Chers voisins - John Lanchester

« Nous voulons ce que vous avez »
Note :

   "Une des choses que Quentina trouvait étrange en étant contractuelle, c'était qu'elle avait beau être debout à longueur de journée et marcher assurément des kilomètres et des kilomètres, elle ne maigrissait pas."
   
   Une demi-douzaine de riverains de Pepys Road, résidents d'une rue jusqu'ici tranquille, portent plainte, suite à la réception de messages menaçants, sous forme de cartes postales représentant leurs portes d'entrée, avec le texte suivant : "Nous voulons ce que vous avez". Le soir de Noël cela s'accélère avec l'arrivée d'un DVD de 40 minutes, qui montre un petit film de leur rue, pris de très bonne heure le matin.

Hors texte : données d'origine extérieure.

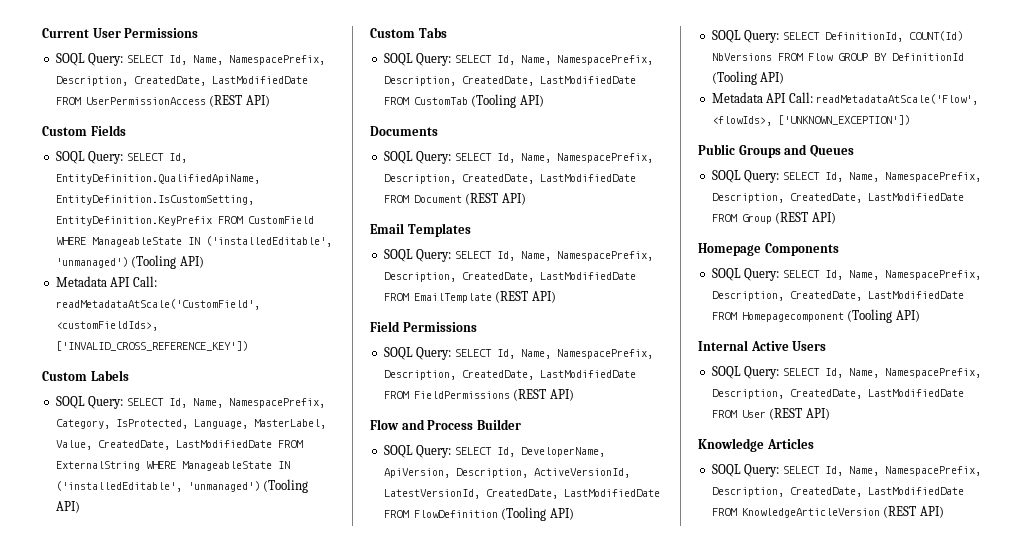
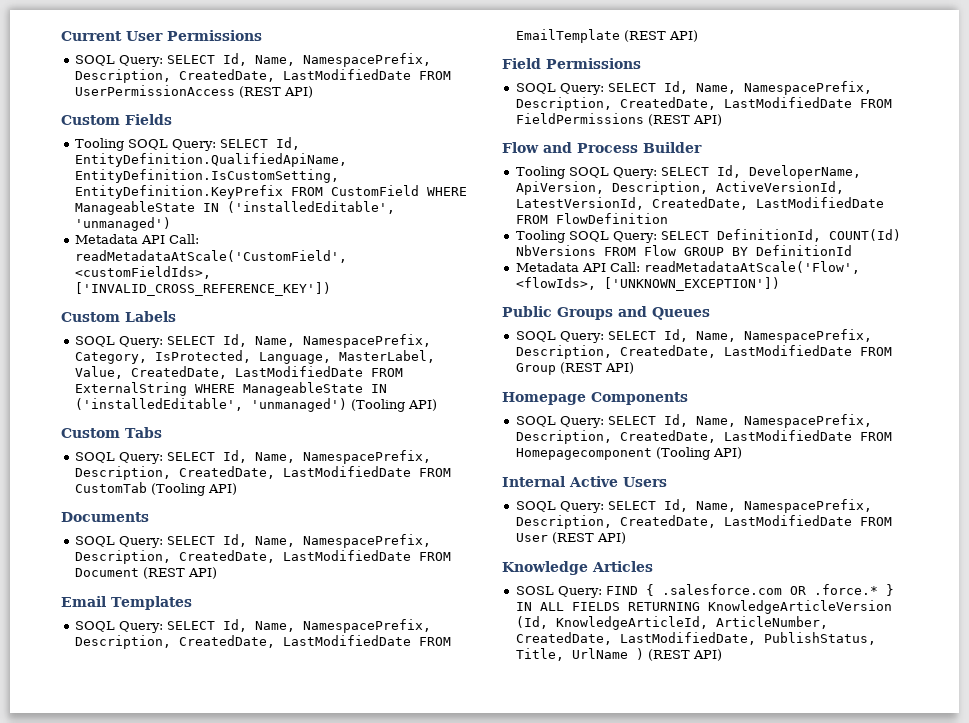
- SOQL Query: SELECT Id, EntityDefinition.QualifiedApiName, EntityDefinition.IsCustomSetting, EntityDefinition.KeyPrefix FROM CustomField WHERE ManageableState IN ('installedEditable', 'unmanaged') (Tooling API)
+ Tooling SOQL Query: SELECT Id, EntityDefinition.QualifiedApiName, EntityDefinition.IsCustomSetting, EntityDefinition.KeyPrefix FROM CustomField WHERE ManageableState IN ('installedEditable', 'unmanaged')
- SOQL Query: SELECT Id, DeveloperName, ApiVersion, Description, ActiveVersionId, LatestVersionId, CreatedDate, LastModifiedDate FROM FlowDefinition (Tooling API)
- SOQL Query: SELECT DefinitionId, COUNT(Id) NbVersions FROM Flow GROUP BY DefinitionId (Tooling API)
+ Tooling SOQL Query: SELECT Id, DeveloperName, ApiVersion, Description, ActiveVersionId, LatestVersionId, CreatedDate, LastModifiedDate FROM FlowDefinition
+ Tooling SOQL Query: SELECT DefinitionId, COUNT(Id) NbVersions FROM Flow GROUP BY DefinitionId
- SOQL Query: SELECT Id, Name, NamespacePrefix, Description, CreatedDate, LastModifiedDate FROM KnowledgeArticleVersion (REST API)
+ SOSL Query: FIND { .salesforce.com OR .force.* } IN ALL FIELDS RETURNING KnowledgeArticleVersion (Id, KnowledgeArticleId, ArticleNumber, CreatedDate, LastModifiedDate, PublishStatus, Title, UrlName ) (REST API)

Avant qu'un blog ne voie le jour, montrant des photos de leurs maisons, avec des insultes.
   
   L'inspecteur Mil de la police de Londres est chargé d'enquêter sur ces événements dont sont victimes les habitants de Pepsy Road. Quentina, jeune femme africaine sans papier, s'y rend souvent, chargée en tant que contractuelle de mettre des amendes à ceux qui ne respectent pas les règles de stationnement. Au 51 habitent Roger et Arabella Young, respectivement banquier et femme au foyer, et leurs deux jeunes enfants. Arabella passe ses journées à dépenser l'argent gagné par son mari, et laisse ses enfants à la charge de la baby sitter hongroise, embauchée depuis peu par son époux. Au 42 se trouve Petunia, une femme âgée de 82 ans, veuve et qui vit ses derniers jours, auprès de sa fille et de son petit fils. Au 68 se trouve une boutique, celle des Kamal, une famille pakistanaise qui loge au dessus du magasin. Au 46 on trouve une femme et son fils consultant en informatique; au 27 un policier sénégalais et son garçon de 17 ans footballeur.
   
   Ce roman est, malgré ses presque 600 pages, la lecture idéale des vacances tant il se lit facilement. Il offre une magnifique galerie de personnages, complexes et attachants. Dès les premières lignes, je me suis laissée porter par ce récit qui ménage le suspens : qui parmi les habitants est l'auteur de ces messages? Mais il serait faux de le réduire à un roman oscillant entre enquête policière et récit psychologique, il ouvre aussi une réflexion sur les inégalités sociales, financières et culturelles, et offre de Londres le portrait d'une société multiraciale où se côtoient des immigrés aux conditions de vie difficile et des Anglais peu conscients de leurs privilèges, des jeunes pleins d'avenir, des vieux sur le point de mourir.
   
   Ce roman choral est très agréable à lire. Sans faire l'économie de décrire une société, la nôtre, qui pose question, il sait rester léger.
   ↓

critique par Éléonore W.




* * *



Une rue de Londres
Note :

   "Ils étaient réunis sous le lustre central, les hommes discutant football et voitures pendant que les femmes bavardaient sur ce ton faussement intimes des gens qui ne s’aiment pas beaucoup et sont néanmoins obligés de se fréquenter."
   
   Pepys Road, une rue de Londres d'un quartier autrefois peu élégant a maintenant grimpé dans l'échelle socio-économique. En décembre 2007, y résident aussi bien Petunia Howe, qui y a toujours vécu que des familles de traders où les enfants sont "gâtés mais négligés" ou encore une famille pakistanaise dure au labeur... L'argent semble couler à flots dans Londres mais pas forcément pour tout le monde. Et dans Pepys Road ne font que passer des réfugiés apatrides, coincés dans d'inextricables situations administratives, des ouvriers du bâtiment polonais ou encore un petit génie du football sénégalais. Bref, un microcosme représentatif de la société londonienne dont la tranquillité va être mise à mal par de mystérieux courriers avertissant: "Nous voulons ce que vous avez"...
   
   John Lanchester dans ce bon gros roman de 567 pages où alternent les points de vue nous dépeint avec acuité une société sur le point de basculer. Des personnages attachants, une écriture sans fioritures mais efficace font qu'on ne s'ennuie pas une minute dans ce roman qui tient ses promesses, même s'il lui manque une pointe d'originalité.